Lesarten
Mit grauem Auge sieht das All – über ein unveröffentlichtes Gedicht von Reinhard Goering
Autor: Frank Milautzcki
Reinhard Goering (1887-1936) ist in der deutschen Literatur unvergessen als Dichter expressionistischer Dramen (seine Lyrik galt bislang als unergiebig und ist größtenteils unveröffentlicht), allen voran der SEESCHLACHT - gegen Ende des ersten Weltkrieges aufgeführt, zeigt sie den inneren Kampf der Soldaten im Geschützturm eines Zerstörers während der Schlacht am Skagerrak und erregte großes Aufsehen schon bei seiner Uraufführung 1918 in Dresden. Plötzlich war Goering bekannt und anerkannt. Das Stück selbst entstand schon im Jahre 1916 und sammelt eigentlich innerweltliche Erfahrungen von Reinhard Goering, die er im Jahr 1915 auf dem Monte Verità in Ascona gemacht hatte, als er flohzerstochen in einem alten Vogelfängerturm lebte.

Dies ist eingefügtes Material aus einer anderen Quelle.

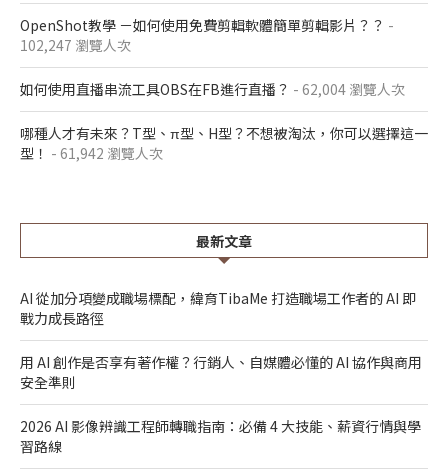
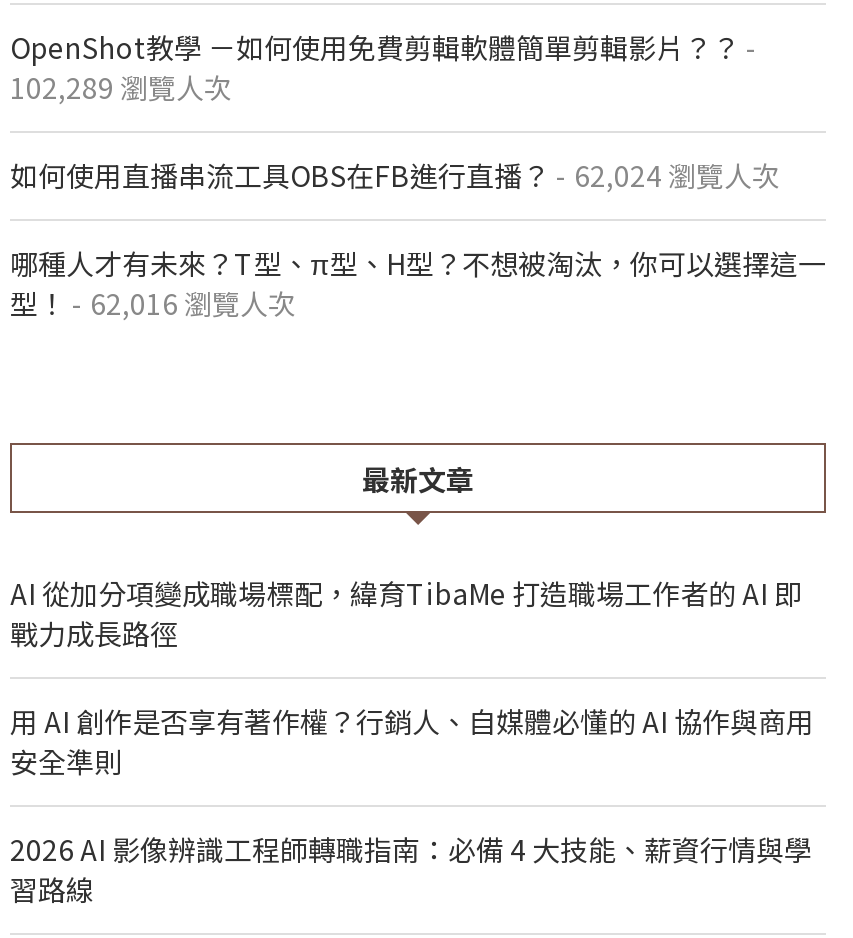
- 102,247 瀏覽人次
+ 102,289 瀏覽人次

- 如何使用直播串流工具OBS在FB進行直播？- 62,004 瀏覽人次
+ 如何使用直播串流工具OBS在FB進行直播？- 62,024 瀏覽人次

- 型！- 61,942 瀏覽人次
+ 型！- 62,016 瀏覽人次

„Im Sommer 1915 bewog mich eine Freundin meiner Kusine nach Locarno zu fahren anstatt nach Lugano. Ich hatte es nicht zu bereuen.“ erinnert sich Goering später. Nachdem er kurze Zeit zu Jahresbeginn 1915 als Arzt in einem Feldlazarett Dienst getan und sich dabei mit Tuberkulose angesteckt hatte, war Goering auf Staatskosten zur Heilung nach Davos geschickt worden. In Davos hatte er sich im Mai mit dem Komponisten Frank Wohlfahrt angefreundet, dem er von Locarno aus – es ist Juli - schreibt, er möge doch nachkommen. Nicht ganz ohne Hintergedanken. Wohlfahrt hatte in Davos Goering aus der allgemeinen Liegehalle zu sich herauf auf seinen privaten Liegebalkon geholt, war wohlhabend und nicht knauserig.
Für Goerings Aufenthalt in Davos zahlte der Staat, für eine Kur auf dem Monte Verità jedoch hatte er selbst aufzukommen und über Einnahmen verfügte er nicht (sein 1913 erschienener Roman „Jung Schuk“ hatte kaum Beachtung gefunden. Die nach Davos nachgereiste Familie, seine schwangere Frau Helene zusammen mit der erstgeborenen Tochter, hielt sich mit Rubeln aus Odessa, die der begüterte Vater Helenes schickte, über Wasser). Also kam ein wohlhabender Freund mehr als gelegen. Und er kam. Man zog hinauf auf den Monte Verità ins Sanatorium des Belgiers Oedenkoven.
Auf dem umgetauften Hügel oberhalb Asconas, eingerahmt von subtropischer Vegetation, begegnete Goering erstmals und überraschend einer Welt, in der man versuchte Reformen nicht politisch und lauthals und theoretisch (an immer den anderen und an der ganzen anderen Welt), sondern praktisch und eindeutig an sich selbst zu verwirklichen.
Goering kannte bislang ein studentisches, von der fernen Verwandschaft bezahltes Leben, hatte sich als Bidhauer versucht, schrieb Gedichte, bohèmisierte, er kannte und schwärmte für den georgischen Dichter-Geist und hielt diesen für den Sinn des Lebens. Als er nach Ascona kommt, kennt er natürlich auch das Lazarett und einige Grauen des Krieges, aber nur als kurzes Intermezzo – es nimmt ihm sofort die Luft – sein Ekel will die Tuberkel, sie übervölkern die innersten Kontakte zur Welt. Er kennt das morbide, in grauen Träumen oszillierende, tatenlose Davos und er kennt letzten Endes das Leben als erzwungener Familienvater, der glaubt seine Pflicht zu tun, indem er sich um eine ungewollte Familie halbherzig kümmert und für die er sich Ausreden wie die Kunst sucht.
Gedicht: Nacht
Nun ist mein Kammerfenster wie ein Auge,
Durch das zu mir hereinsieht ew’ge Nacht.
Und ich, mit dem vergänglicheren, sauge
Mich fest an diesem großen, das nicht lacht.
Auf mich mit grauem Auge sieht das All.
Enträtseln wird es nichts aus meinen Mienen
Als nur sich selbst – wie ich im gleichen Fall
Nur finde Licht, das ihm aus mir geschienen.